尊敬する松岡享子先生の講演を聞ける機会があるときいて、興奮して駆けつけた。
80歳の誕生日を迎えられたとのことだが、とても若々しく、姿勢もよく、話し方はしっかりしていてしかも優しく柔らかい感じだ。こんな風に素敵に歳を取れたらいいなあと憧れる。
講演の内容で心に残ったのは・・・
何十年も心に残って、生きる支えとなるような言葉をかけてもらった経験がある人も多いと思うが、そのような言葉は日常接している人から受けるよりも、むしろ本から得ることのほうがずっと多いと思う。
しかも本ならば、どんなに離れている人の言葉でも、どんなに昔の人の言葉でも、制限がなく、働きかけてくる。

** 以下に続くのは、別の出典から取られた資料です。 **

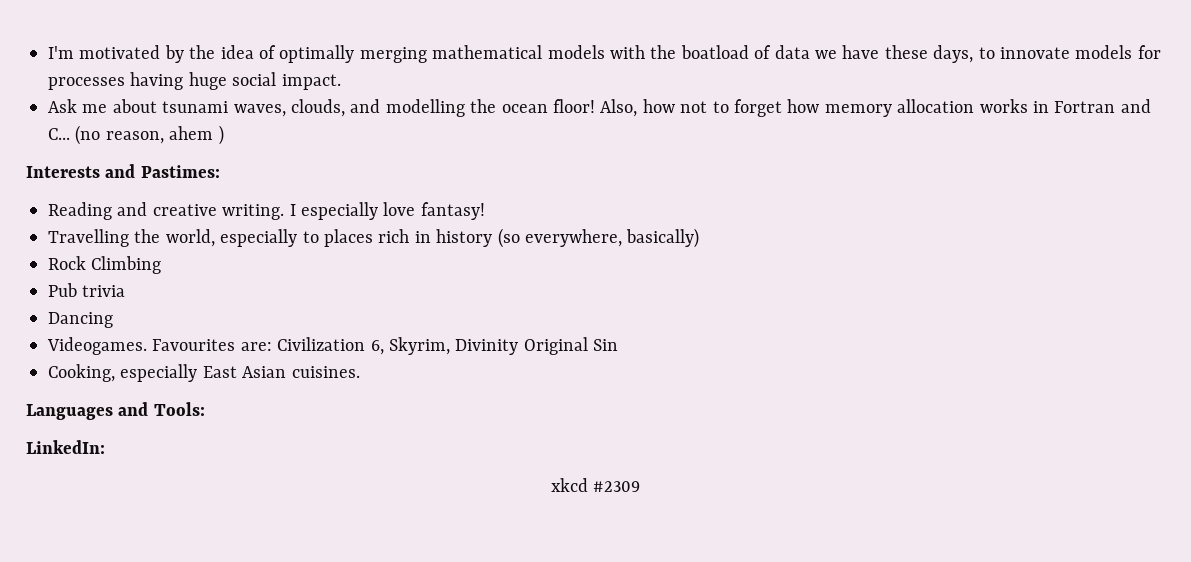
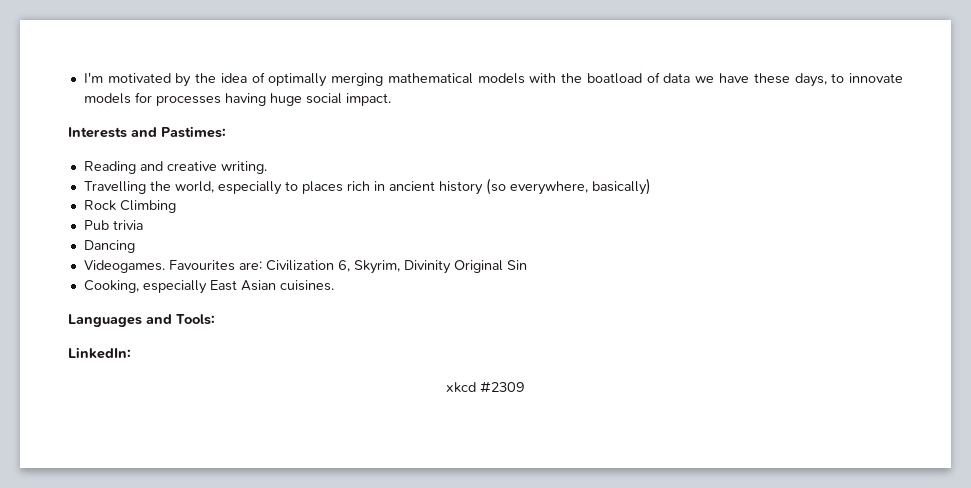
- Ask me about tsunami waves, clouds, and modelling the ocean floor! Also, how not to forget how memory allocation works in Fortran and C... (no reason, ahem )
- I especially love fantasy!
- Travelling the world, especially to places rich in history (so everywhere, basically)
+ Travelling the world, especially to places rich in ancient history (so everywhere, basically)

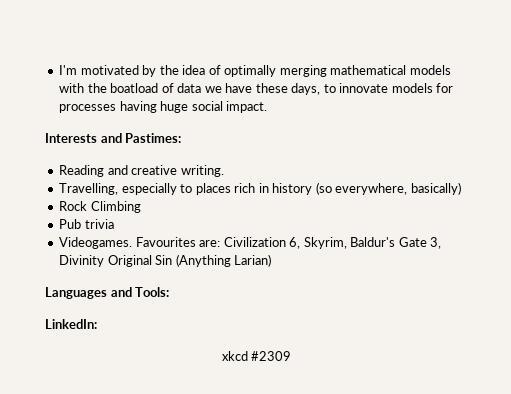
- Travelling the world, especially to places rich in ancient history (so everywhere, basically)
+ Travelling, especially to places rich in history (so everywhere, basically)
- Dancing
- Favourites are: Civilization 6, Skyrim, Divinity Original Sin
- Cooking, especially East Asian cuisines.
+ Favourites are: Civilization 6, Skyrim, Baldur's Gate 3, Divinity Original Sin (Anything Larian)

1冊の本のおかげで辛いことから救われたり、全身全霊で本の言葉を受け止め強い影響を受けたりすることがある。
しかし、それらの言葉を受け止めるには、受け手側の言葉の力も必要。
最初から「おもしろい本」というのはなく、それを読んでおもしろいと思う読者がいて初めて「おもしろい本」になる。

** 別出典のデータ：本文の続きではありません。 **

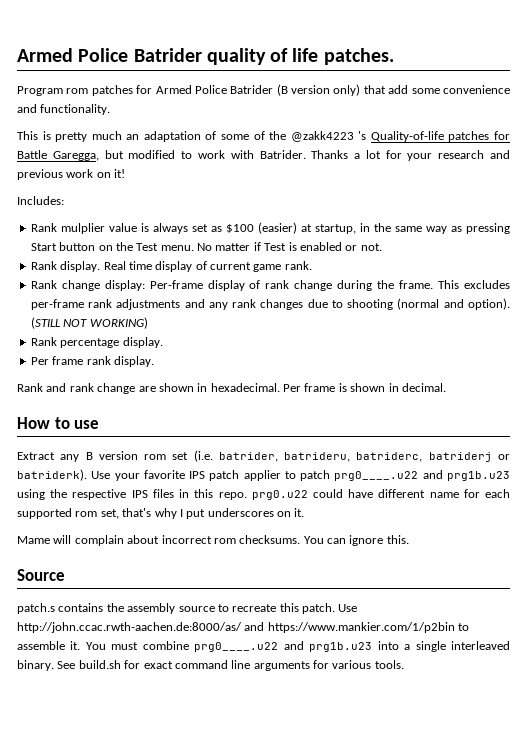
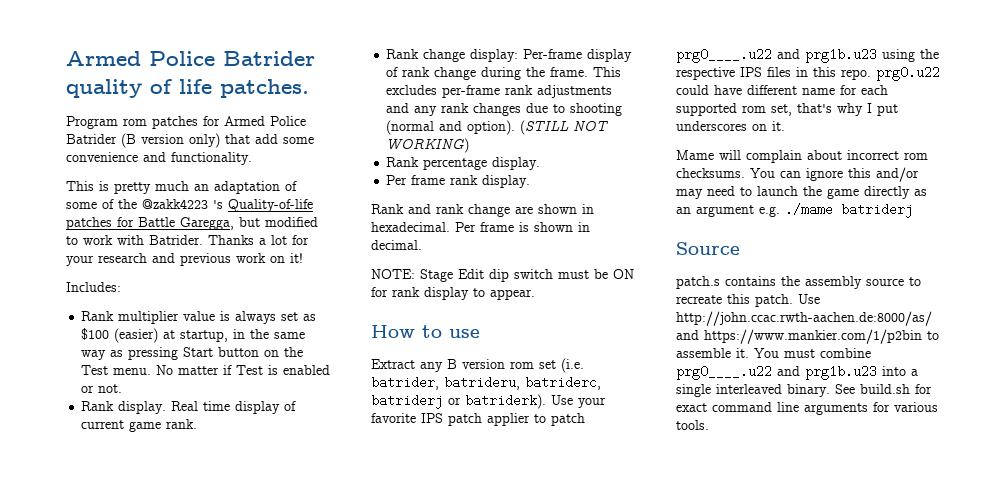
- Rank mulplier value is always set as $100 (easier) at startup, in the same way as pressing Start button on the Test menu.
+ Rank multiplier value is always set as $100 (easier) at startup, in the same way as pressing Start button on the Test menu.
+ NOTE: Stage Edit dip switch must be ON for rank display to appear.
- You can ignore this.
+ You can ignore this and/or may need to launch the game directly as an argument e.g. ./mame batriderj

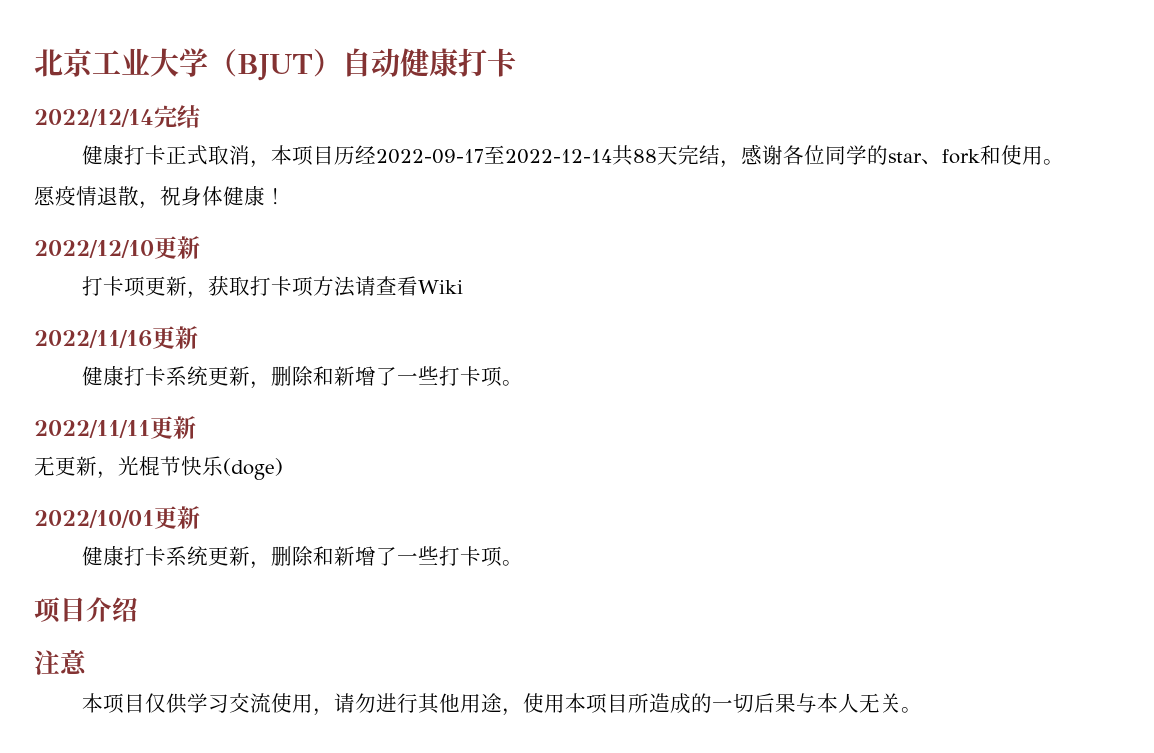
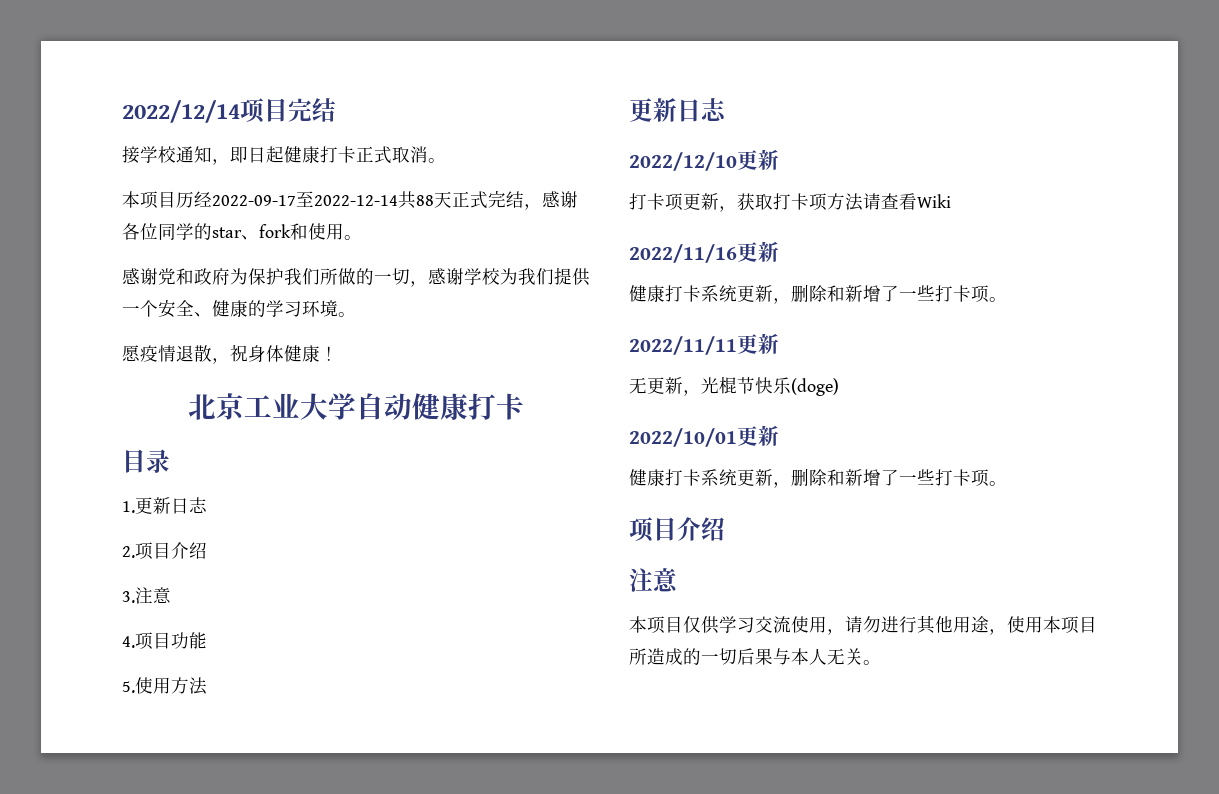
- 北京工业大学（BJUT）自动健康打卡
- 2022/12/14完结
- 健康打卡正式取消，本项目历经2022-09-17至2022-12-14共88天完结，感谢各位同学的star、fork和使用。
+ 2022/12/14项目完结
+ 接学校通知，即日起健康打卡正式取消。
+ 本项目历经2022-09-17至2022-12-14共88天正式完结，感谢各位同学的star、fork和使用。
+ 感谢党和政府为保护我们所做的一切，感谢学校为我们提供一个安全、健康的学习环境。
+ 北京工业大学自动健康打卡
+ 目录
+ 1.更新日志
+ 2.项目介绍
+ 3.注意
+ 4.项目功能
+ 5.使用方法
+ 更新日志

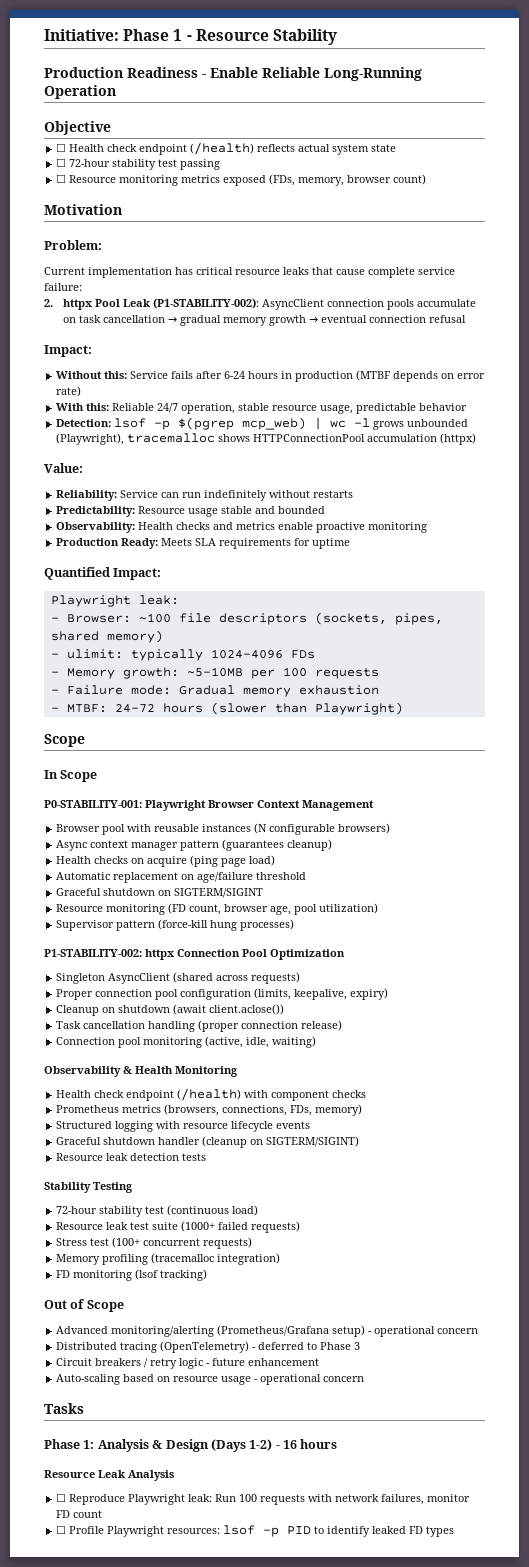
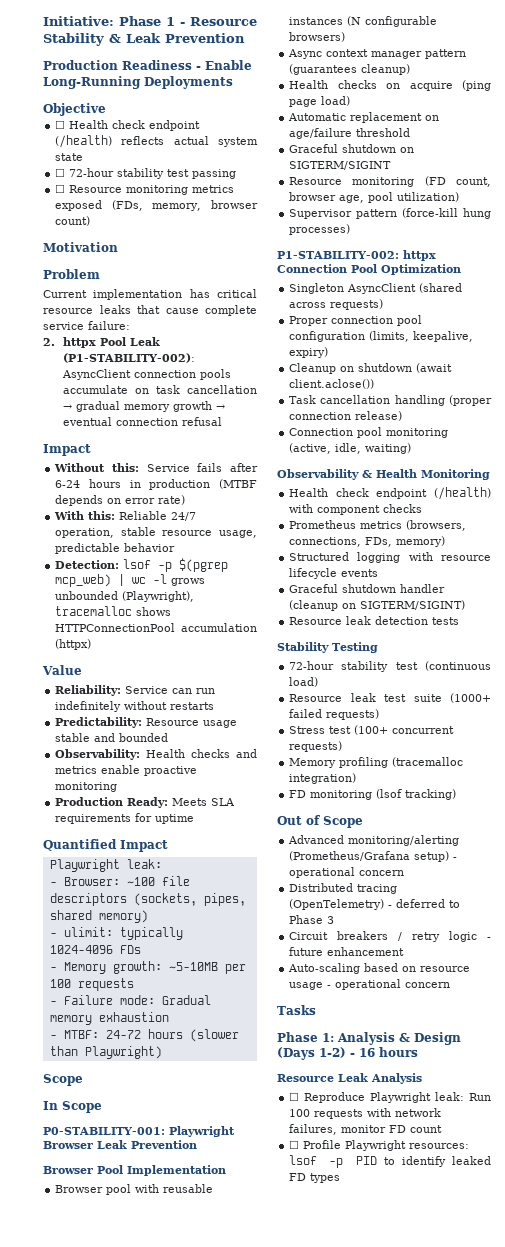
- Initiative: Phase 1 - Resource Stability
+ Initiative: Phase 1 - Resource Stability & Leak Prevention
- Production Readiness - Enable Reliable Long-Running Operation
+ Production Readiness - Enable Long-Running Deployments
- Problem:
+ Problem
  2. httpx Pool Leak (P1-STABILITY-002): AsyncClient connection pools accumulate on task cancellation → gradual memory growth → eventual connection refusal
- Impact:
+ Impact
- Value:
+ Value
- Quantified Impact:
+ Quantified Impact
- P0-STABILITY-001: Playwright Browser Context Management
+ P0-STABILITY-001: Playwright Browser Leak Prevention
+ Browser Pool Implementation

子どもたちの、本を楽しむ力、言葉の力を育てるにはどうしたらいいか。
幼いころに、自分の言うことを身近な大人にわかってもらえるという信頼関係を持つことが大切。「言葉がけ」が大切だとよく言われるが、もっと大切なのは「よく聞いてやること」そして理解してやること。
テレビが常につけっぱなしの家では、自分に無意味な雑音が多く、快い親の声がぼやけてしまう。また、テレビから流れる言葉は早口で意味が無いものが多い。早口だと言葉は弱くなる。
雑音のない静かな時間が必要。
絵本の読み聞かせでも、普通に話すときでも、ゆっくり話すことが大切。そうすると、呼吸もゆったりしてきて、入ってくる言葉は心の奥深くに入る。
良い文章は読んでいるうちに元気になってくる。深い呼吸をするようになるから。
そして、驚いたのは時間ピッタリに終わったこと! 誤差は1分以内。これ、意外と大事なことだと思う。
出口で握手していただいた。ふっくら柔らかい手だった。